- SUPPLIED ENTRIES
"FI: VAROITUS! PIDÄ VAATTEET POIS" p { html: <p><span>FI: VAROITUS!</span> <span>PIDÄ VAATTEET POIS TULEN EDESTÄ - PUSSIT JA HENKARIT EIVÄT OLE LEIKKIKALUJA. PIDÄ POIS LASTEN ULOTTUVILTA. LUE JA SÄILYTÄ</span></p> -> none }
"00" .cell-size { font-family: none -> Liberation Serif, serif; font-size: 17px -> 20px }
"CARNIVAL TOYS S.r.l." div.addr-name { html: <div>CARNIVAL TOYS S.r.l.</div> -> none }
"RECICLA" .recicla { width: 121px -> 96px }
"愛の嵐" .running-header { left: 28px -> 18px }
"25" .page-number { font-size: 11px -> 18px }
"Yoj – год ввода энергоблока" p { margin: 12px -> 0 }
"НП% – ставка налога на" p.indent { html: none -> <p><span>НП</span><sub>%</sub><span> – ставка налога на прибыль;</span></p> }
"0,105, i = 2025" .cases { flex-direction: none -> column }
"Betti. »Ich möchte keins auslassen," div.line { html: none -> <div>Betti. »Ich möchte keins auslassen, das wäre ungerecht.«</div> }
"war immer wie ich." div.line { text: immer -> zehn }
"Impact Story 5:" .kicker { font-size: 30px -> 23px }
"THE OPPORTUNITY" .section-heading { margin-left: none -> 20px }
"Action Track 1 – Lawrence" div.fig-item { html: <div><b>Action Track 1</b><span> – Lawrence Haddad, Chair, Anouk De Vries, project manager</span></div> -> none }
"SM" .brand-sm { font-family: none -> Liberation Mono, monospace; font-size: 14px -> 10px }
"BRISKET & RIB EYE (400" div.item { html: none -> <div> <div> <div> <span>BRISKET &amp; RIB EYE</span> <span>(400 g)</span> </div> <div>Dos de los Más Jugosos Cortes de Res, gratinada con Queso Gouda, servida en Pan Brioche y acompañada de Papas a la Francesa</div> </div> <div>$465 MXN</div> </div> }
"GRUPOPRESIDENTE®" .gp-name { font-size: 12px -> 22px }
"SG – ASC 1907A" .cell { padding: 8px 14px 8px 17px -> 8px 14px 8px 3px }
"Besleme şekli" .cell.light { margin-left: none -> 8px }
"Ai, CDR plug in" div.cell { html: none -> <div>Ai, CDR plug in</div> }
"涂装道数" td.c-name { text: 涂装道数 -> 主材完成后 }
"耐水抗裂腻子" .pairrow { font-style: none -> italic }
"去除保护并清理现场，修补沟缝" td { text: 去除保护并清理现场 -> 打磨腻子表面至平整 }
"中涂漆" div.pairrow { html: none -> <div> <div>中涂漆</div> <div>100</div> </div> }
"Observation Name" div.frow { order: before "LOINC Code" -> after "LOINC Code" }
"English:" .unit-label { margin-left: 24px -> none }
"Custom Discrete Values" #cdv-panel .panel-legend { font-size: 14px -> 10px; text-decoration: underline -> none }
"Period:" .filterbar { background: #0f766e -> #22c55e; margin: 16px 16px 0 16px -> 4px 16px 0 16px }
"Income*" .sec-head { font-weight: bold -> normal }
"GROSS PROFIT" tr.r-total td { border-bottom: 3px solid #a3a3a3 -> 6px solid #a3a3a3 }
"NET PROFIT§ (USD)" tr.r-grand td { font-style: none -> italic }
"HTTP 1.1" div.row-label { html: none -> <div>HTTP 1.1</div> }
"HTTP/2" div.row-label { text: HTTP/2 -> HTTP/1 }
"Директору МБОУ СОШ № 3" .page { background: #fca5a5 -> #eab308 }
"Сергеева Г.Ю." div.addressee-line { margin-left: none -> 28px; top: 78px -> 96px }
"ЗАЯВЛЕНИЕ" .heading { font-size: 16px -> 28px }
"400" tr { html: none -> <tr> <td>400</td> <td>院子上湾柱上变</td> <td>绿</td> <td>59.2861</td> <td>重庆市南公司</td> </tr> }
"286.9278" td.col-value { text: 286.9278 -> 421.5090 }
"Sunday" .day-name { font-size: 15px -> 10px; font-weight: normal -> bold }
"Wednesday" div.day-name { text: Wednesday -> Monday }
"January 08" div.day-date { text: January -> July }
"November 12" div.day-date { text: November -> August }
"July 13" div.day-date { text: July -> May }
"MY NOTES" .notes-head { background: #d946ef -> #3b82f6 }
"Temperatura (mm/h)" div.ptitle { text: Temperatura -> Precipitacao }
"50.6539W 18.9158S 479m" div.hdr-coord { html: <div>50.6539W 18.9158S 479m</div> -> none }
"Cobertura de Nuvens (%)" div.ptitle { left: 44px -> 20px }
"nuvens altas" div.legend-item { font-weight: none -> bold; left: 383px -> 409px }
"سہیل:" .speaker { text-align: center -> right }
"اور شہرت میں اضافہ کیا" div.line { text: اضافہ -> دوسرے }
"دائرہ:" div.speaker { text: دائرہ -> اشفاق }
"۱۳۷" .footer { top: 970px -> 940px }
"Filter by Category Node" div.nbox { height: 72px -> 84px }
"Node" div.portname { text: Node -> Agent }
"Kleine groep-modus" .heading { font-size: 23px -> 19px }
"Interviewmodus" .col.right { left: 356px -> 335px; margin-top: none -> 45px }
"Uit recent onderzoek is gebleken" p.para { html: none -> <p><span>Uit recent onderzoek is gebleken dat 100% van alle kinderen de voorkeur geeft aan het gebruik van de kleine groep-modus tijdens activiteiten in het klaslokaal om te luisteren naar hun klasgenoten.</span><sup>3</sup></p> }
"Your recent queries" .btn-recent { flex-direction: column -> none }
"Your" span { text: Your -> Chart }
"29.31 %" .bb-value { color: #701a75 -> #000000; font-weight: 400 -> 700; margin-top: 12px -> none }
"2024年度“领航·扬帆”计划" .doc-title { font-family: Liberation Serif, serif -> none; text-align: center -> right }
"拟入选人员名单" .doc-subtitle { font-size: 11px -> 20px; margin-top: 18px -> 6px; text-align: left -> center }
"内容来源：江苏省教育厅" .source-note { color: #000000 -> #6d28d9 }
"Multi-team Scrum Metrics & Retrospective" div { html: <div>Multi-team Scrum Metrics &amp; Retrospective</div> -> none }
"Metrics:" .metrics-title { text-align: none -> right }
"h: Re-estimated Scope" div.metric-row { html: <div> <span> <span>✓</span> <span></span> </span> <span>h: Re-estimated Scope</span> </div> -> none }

- ASSIGNMENT
Retype every record without alteration.

- RESULT FOR THIS EXERCISE
"FI: VAROITUS! PIDÄ VAATTEET POIS" p { html: <p><span>FI: VAROITUS!</span> <span>PIDÄ VAATTEET POIS TULEN EDESTÄ - PUSSIT JA HENKARIT EIVÄT OLE LEIKKIKALUJA. PIDÄ POIS LASTEN ULOTTUVILTA. LUE JA SÄILYTÄ</span></p> -> none }
"00" .cell-size { font-family: none -> Liberation Serif, serif; font-size: 17px -> 20px }
"CARNIVAL TOYS S.r.l." div.addr-name { html: <div>CARNIVAL TOYS S.r.l.</div> -> none }
"RECICLA" .recicla { width: 121px -> 96px }
"愛の嵐" .running-header { left: 28px -> 18px }
"25" .page-number { font-size: 11px -> 18px }
"Yoj – год ввода энергоблока" p { margin: 12px -> 0 }
"НП% – ставка налога на" p.indent { html: none -> <p><span>НП</span><sub>%</sub><span> – ставка налога на прибыль;</span></p> }
"0,105, i = 2025" .cases { flex-direction: none -> column }
"Betti. »Ich möchte keins auslassen," div.line { html: none -> <div>Betti. »Ich möchte keins auslassen, das wäre ungerecht.«</div> }
"war immer wie ich." div.line { text: immer -> zehn }
"Impact Story 5:" .kicker { font-size: 30px -> 23px }
"THE OPPORTUNITY" .section-heading { margin-left: none -> 20px }
"Action Track 1 – Lawrence" div.fig-item { html: <div><b>Action Track 1</b><span> – Lawrence Haddad, Chair, Anouk De Vries, project manager</span></div> -> none }
"SM" .brand-sm { font-family: none -> Liberation Mono, monospace; font-size: 14px -> 10px }
"BRISKET & RIB EYE (400" div.item { html: none -> <div> <div> <div> <span>BRISKET &amp; RIB EYE</span> <span>(400 g)</span> </div> <div>Dos de los Más Jugosos Cortes de Res, gratinada con Queso Gouda, servida en Pan Brioche y acompañada de Papas a la Francesa</div> </div> <div>$465 MXN</div> </div> }
"GRUPOPRESIDENTE®" .gp-name { font-size: 12px -> 22px }
"SG – ASC 1907A" .cell { padding: 8px 14px 8px 17px -> 8px 14px 8px 3px }
"Besleme şekli" .cell.light { margin-left: none -> 8px }
"Ai, CDR plug in" div.cell { html: none -> <div>Ai, CDR plug in</div> }
"涂装道数" td.c-name { text: 涂装道数 -> 主材完成后 }
"耐水抗裂腻子" .pairrow { font-style: none -> italic }
"去除保护并清理现场，修补沟缝" td { text: 去除保护并清理现场 -> 打磨腻子表面至平整 }
"中涂漆" div.pairrow { html: none -> <div> <div>中涂漆</div> <div>100</div> </div> }
"Observation Name" div.frow { order: before "LOINC Code" -> after "LOINC Code" }
"English:" .unit-label { margin-left: 24px -> none }
"Custom Discrete Values" #cdv-panel .panel-legend { font-size: 14px -> 10px; text-decoration: underline -> none }
"Period:" .filterbar { background: #0f766e -> #22c55e; margin: 16px 16px 0 16px -> 4px 16px 0 16px }
"Income*" .sec-head { font-weight: bold -> normal }
"GROSS PROFIT" tr.r-total td { border-bottom: 3px solid #a3a3a3 -> 6px solid #a3a3a3 }
"NET PROFIT§ (USD)" tr.r-grand td { font-style: none -> italic }
"HTTP 1.1" div.row-label { html: none -> <div>HTTP 1.1</div> }
"HTTP/2" div.row-label { text: HTTP/2 -> HTTP/1 }
"Директору МБОУ СОШ № 3" .page { background: #fca5a5 -> #eab308 }
"Сергеева Г.Ю." div.addressee-line { margin-left: none -> 28px; top: 78px -> 96px }
"ЗАЯВЛЕНИЕ" .heading { font-size: 16px -> 28px }
"400" tr { html: none -> <tr> <td>400</td> <td>院子上湾柱上变</td> <td>绿</td> <td>59.2861</td> <td>重庆市南公司</td> </tr> }
"286.9278" td.col-value { text: 286.9278 -> 421.5090 }
"Sunday" .day-name { font-size: 15px -> 10px; font-weight: normal -> bold }
"Wednesday" div.day-name { text: Wednesday -> Monday }
"January 08" div.day-date { text: January -> July }
"November 12" div.day-date { text: November -> August }
"July 13" div.day-date { text: July -> May }
"MY NOTES" .notes-head { background: #d946ef -> #3b82f6 }
"Temperatura (mm/h)" div.ptitle { text: Temperatura -> Precipitacao }
"50.6539W 18.9158S 479m" div.hdr-coord { html: <div>50.6539W 18.9158S 479m</div> -> none }
"Cobertura de Nuvens (%)" div.ptitle { left: 44px -> 20px }
"nuvens altas" div.legend-item { font-weight: none -> bold; left: 383px -> 409px }
"سہیل:" .speaker { text-align: center -> right }
"اور شہرت میں اضافہ کیا" div.line { text: اضافہ -> دوسرے }
"دائرہ:" div.speaker { text: دائرہ -> اشفاق }
"۱۳۷" .footer { top: 970px -> 940px }
"Filter by Category Node" div.nbox { height: 72px -> 84px }
"Node" div.portname { text: Node -> Agent }
"Kleine groep-modus" .heading { font-size: 23px -> 19px }
"Interviewmodus" .col.right { left: 356px -> 335px; margin-top: none -> 45px }
"Uit recent onderzoek is gebleken" p.para { html: none -> <p><span>Uit recent onderzoek is gebleken dat 100% van alle kinderen de voorkeur geeft aan het gebruik van de kleine groep-modus tijdens activiteiten in het klaslokaal om te luisteren naar hun klasgenoten.</span><sup>3</sup></p> }
"Your recent queries" .btn-recent { flex-direction: column -> none }
"Your" span { text: Your -> Chart }
"29.31 %" .bb-value { color: #701a75 -> #000000; font-weight: 400 -> 700; margin-top: 12px -> none }
"2024年度“领航·扬帆”计划" .doc-title { font-family: Liberation Serif, serif -> none; text-align: center -> right }
"拟入选人员名单" .doc-subtitle { font-size: 11px -> 20px; margin-top: 18px -> 6px; text-align: left -> center }
"内容来源：江苏省教育厅" .source-note { color: #000000 -> #6d28d9 }
"Multi-team Scrum Metrics & Retrospective" div { html: <div>Multi-team Scrum Metrics &amp; Retrospective</div> -> none }
"Metrics:" .metrics-title { text-align: none -> right }
"h: Re-estimated Scope" div.metric-row { html: <div> <span> <span>✓</span> <span></span> </span> <span>h: Re-estimated Scope</span> </div> -> none }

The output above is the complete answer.